1.1 The current Ts&Cs applicable from time to time shall apply to all sales agreements between the Company and the Customer including all Orders or other sales and will prevail over all prior conditions previously agreed between the parties.

 1.2 The Ts&Cs may be varied from time to time by the Company with variation effected by the Company publishing amended Ts&Cs on its website www.kolbi.com.au. The Ts&Cs as published on the website, at the time of placing an Order or part of an Order shall apply to such Orders. The Company may choose, but shall not be required, to notify the Customer of the existence or content of any variations of the Ts&Cs by any other means.


2.1 Any Order submitted to the Company by a Customer shall be deemed to be made pursuant to the terms of the Ts&Cs.

 2.2 Any Order placed or made by the Customer for the purchase of the Products shall be an irrevocable offer and shall constitute an unqualified acceptance by the Customer of the Ts&Cs.

 2.3 The Company reserves the right to accept or reject an Order for any reason, including without limitation, the unavailability of any Product, an error in the Product description on the Company website, catalogue or proposal, or an error in the Order. The Company may require additional verification or information before accepting any Order.

 2.4 The Company may accept any Order in whole or in part by providing confirmation of the Order. Acceptance may be oral or in writing at the Company’s discretion. Accepted Orders may not be varied or cancelled by the Customer without the Company’s written consent and (subject to the conditions set out herein) there is no right of return and where consent is provided may be subject to an Order Cancellation Charge of 20% of the value of the Products Ordered.

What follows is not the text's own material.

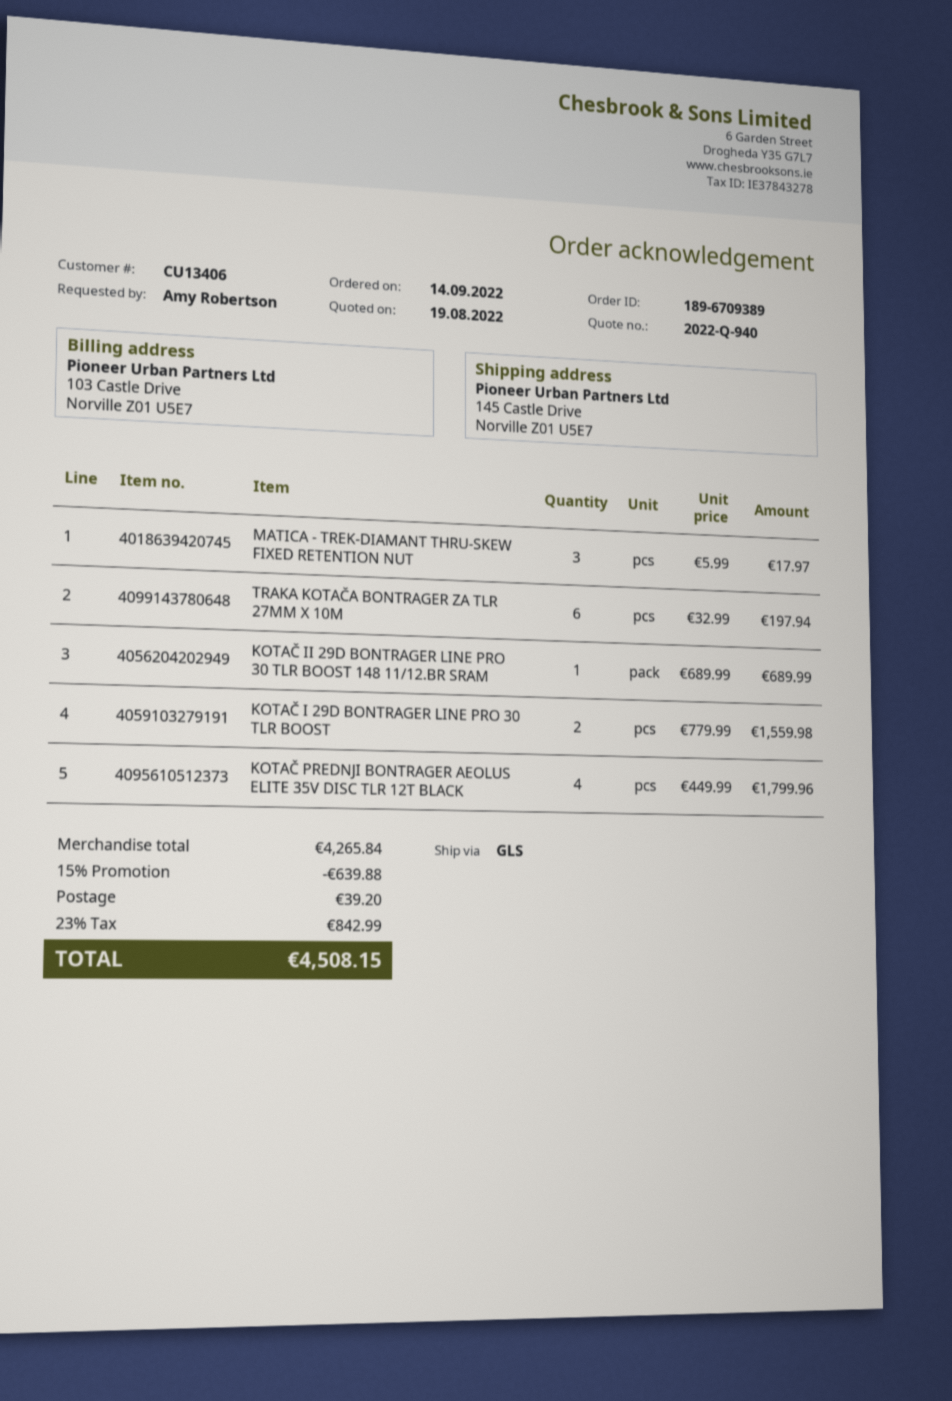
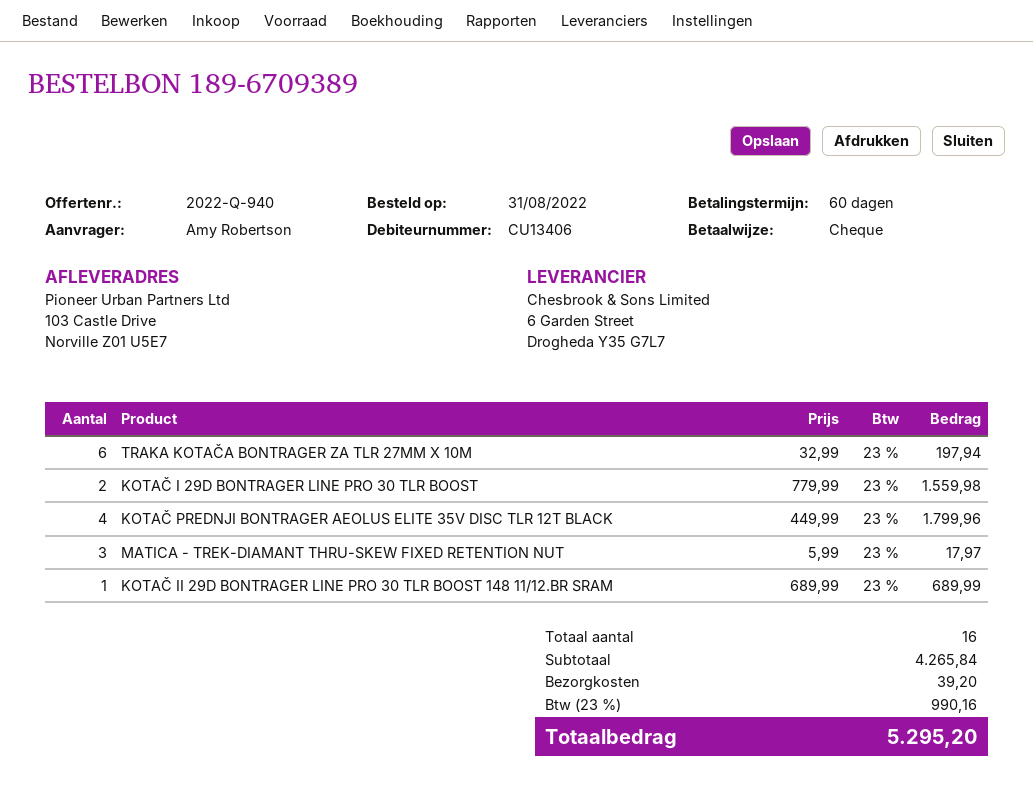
order date: 2022-09-14 -> 2022-08-31
ship to: 145 Castle Drive, Norville Z01 U5E7 -> 103 Castle Drive, Norville Z01 U5E7
discount: 15% = 639.88 -> none
tax: 23% = 842.99 -> 23% = 990.16
total: 4508.15 -> 5295.20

3.1 The price of the Products shall be as agreed between the parties and where there is no written confirmation of the price, the price shall be the Company’s usual price for Products of that kind or failing that an amount indicated on a Tax Invoice provided by the Company to the Customer regarding Products ordered.

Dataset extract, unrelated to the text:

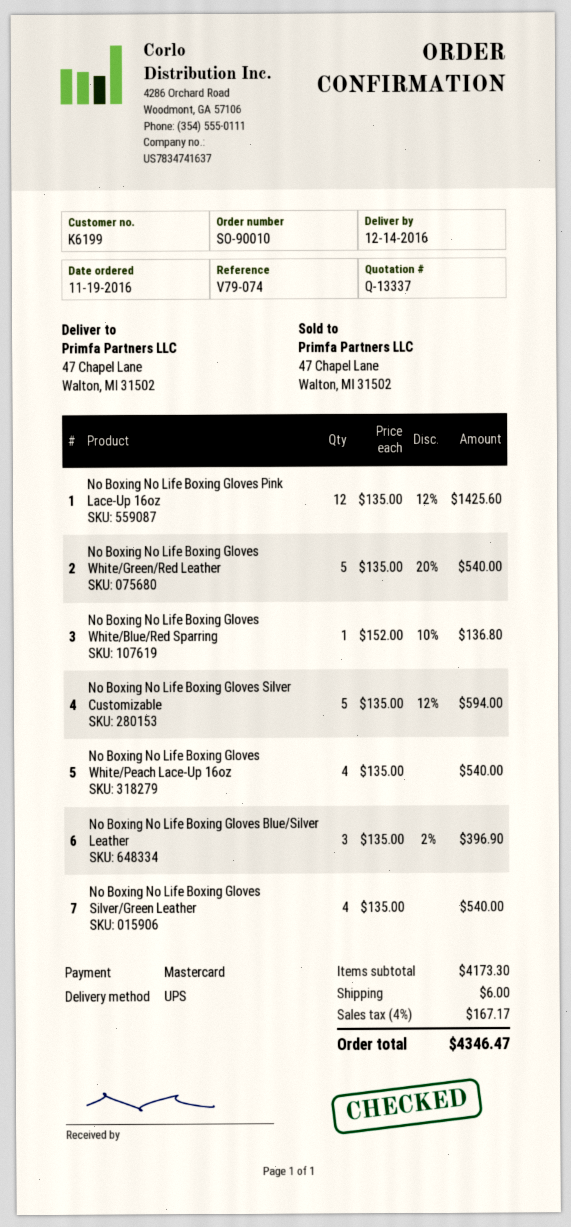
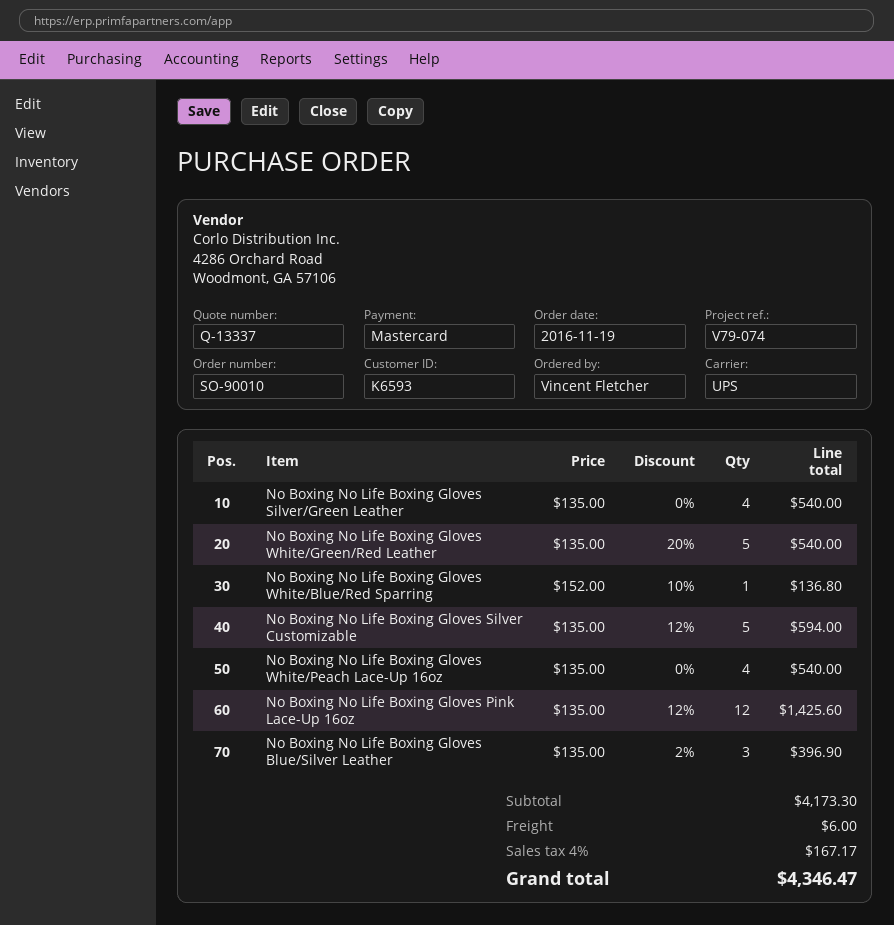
customer number: K6199 -> K6593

 3.2 The Company may charge in addition to the price of the Products an amount for delivery, freight, demurrage and handling at rates dependent on distance and volume of Products supplied. The rates to be applied will be the Company’s usual rates for matters or services of that kind or if there are no such usual rates then reasonable rates. The Company’s usual rates are subject to change from time to time.


4.1 The Company may accept an Order and allow credit for part or all of its value or may accept an Order and require a deposit or pre-payment as a condition of delivery.

 4.2 Credit approval once granted may be withdrawn at any time. Where credit approval has not been granted, or is withdrawn, payment for all Products supplied is required before delivery (cash or cleared funds). Where credit has been approved for the Customer, all Tax Invoices issued by the Company are due and payable by the date for payment agreed in writing by the Customer and the Company but if no agreement in writing is made then the last business day of the month following the date of the Tax Invoices provided by the Company to the Customer regarding Products ordered.


5.1 In the event that the Customer fails to make any payment payable pursuant to the Ts&Cs within the payment terms or breaches any of the warranties, obligations or agreements, the Customer shall be in default.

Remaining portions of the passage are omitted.